======== Supplied records ========
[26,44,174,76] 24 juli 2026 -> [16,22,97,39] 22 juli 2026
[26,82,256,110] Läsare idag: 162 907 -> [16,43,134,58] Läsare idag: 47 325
========
======== Supplied records ========
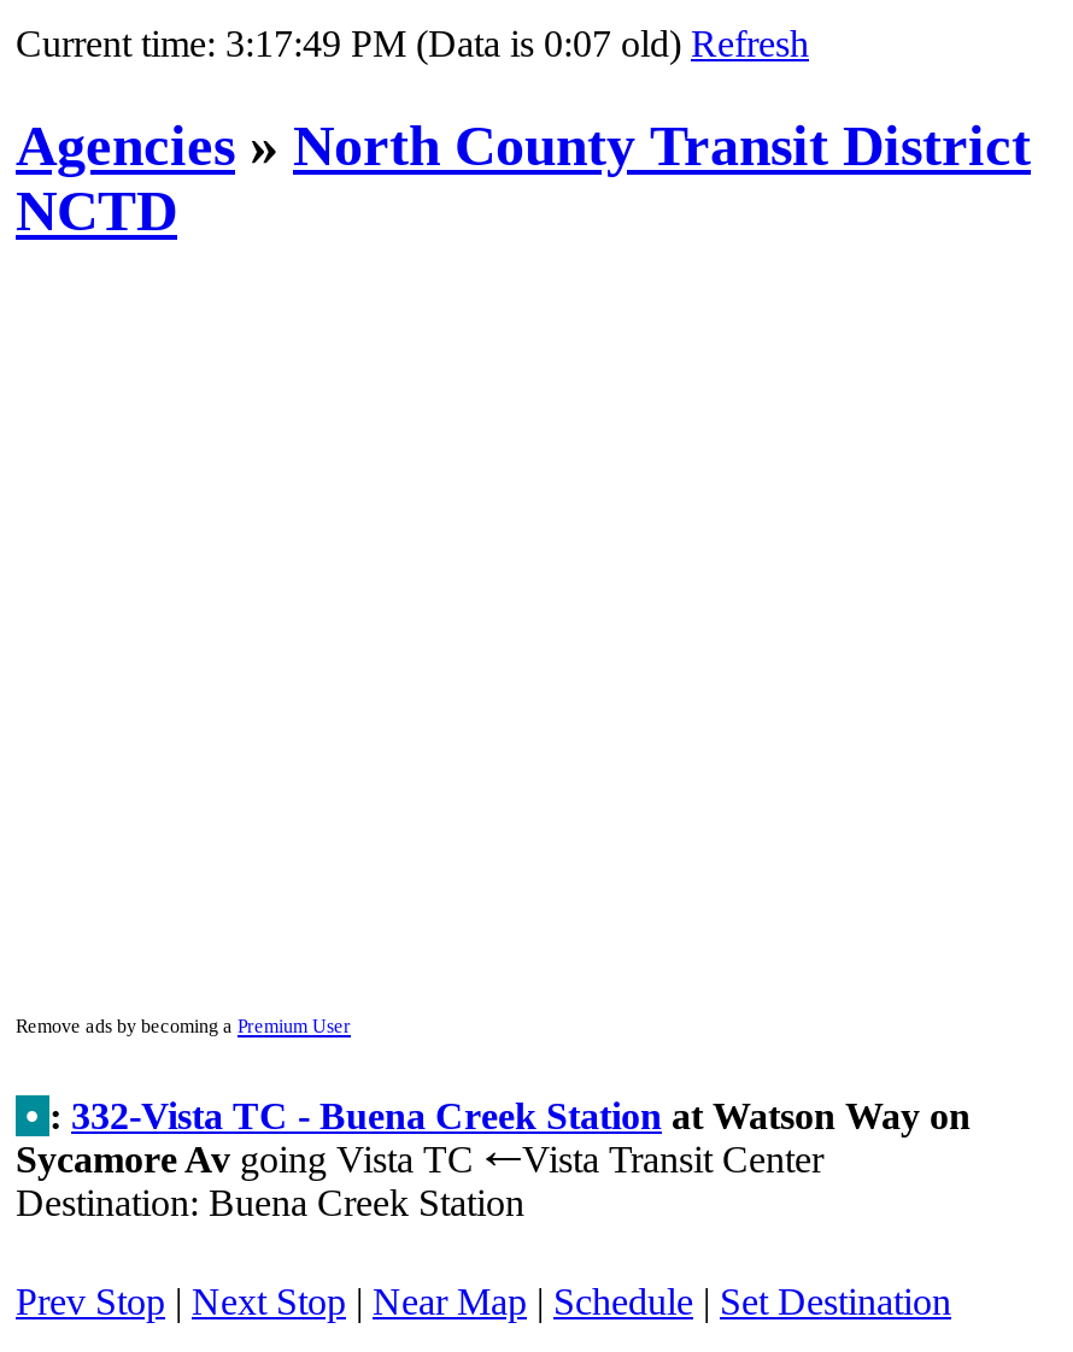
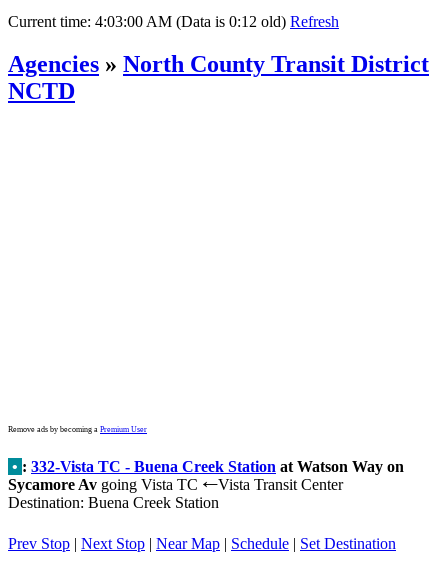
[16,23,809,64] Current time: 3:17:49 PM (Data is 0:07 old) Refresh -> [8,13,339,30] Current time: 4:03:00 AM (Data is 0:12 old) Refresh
========
======== Supplied records ========
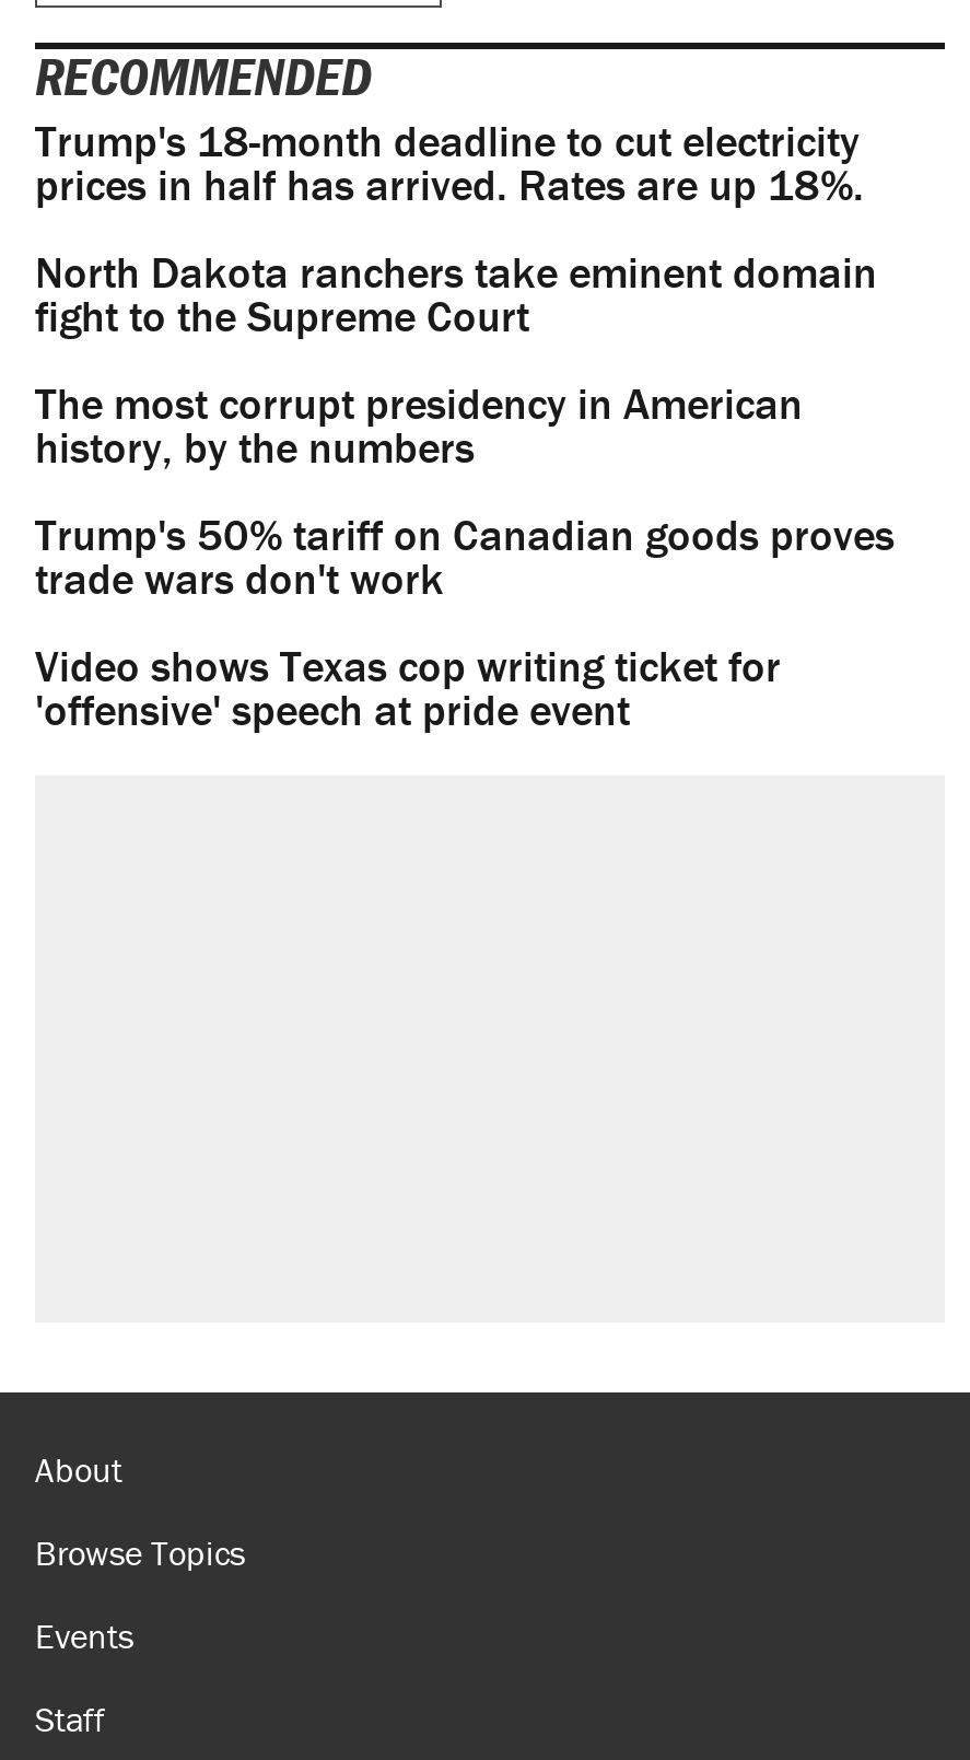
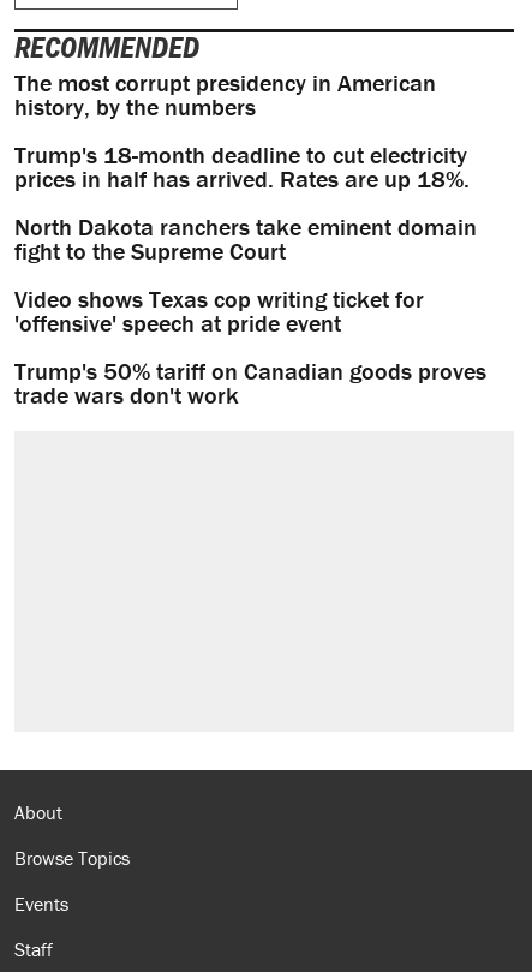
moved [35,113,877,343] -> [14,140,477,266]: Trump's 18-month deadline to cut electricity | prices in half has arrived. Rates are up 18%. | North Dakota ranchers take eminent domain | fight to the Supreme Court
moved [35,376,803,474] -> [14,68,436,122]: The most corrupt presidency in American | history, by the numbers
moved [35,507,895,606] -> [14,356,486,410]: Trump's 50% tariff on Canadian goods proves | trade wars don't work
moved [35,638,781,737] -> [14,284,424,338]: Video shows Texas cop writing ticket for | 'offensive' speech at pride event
========
* **Task item**
Of the entries above, repeat exactly the lines between the line with "moved [35,113,877,343] ->" and the line with "moved [35,638,781,737] ->", inclusive, and no others.

* **Your response**
moved [35,113,877,343] -> [14,140,477,266]: Trump's 18-month deadline to cut electricity | prices in half has arrived. Rates are up 18%. | North Dakota ranchers take eminent domain | fight to the Supreme Court
moved [35,376,803,474] -> [14,68,436,122]: The most corrupt presidency in American | history, by the numbers
moved [35,507,895,606] -> [14,356,486,410]: Trump's 50% tariff on Canadian goods proves | trade wars don't work
moved [35,638,781,737] -> [14,284,424,338]: Video shows Texas cop writing ticket for | 'offensive' speech at pride event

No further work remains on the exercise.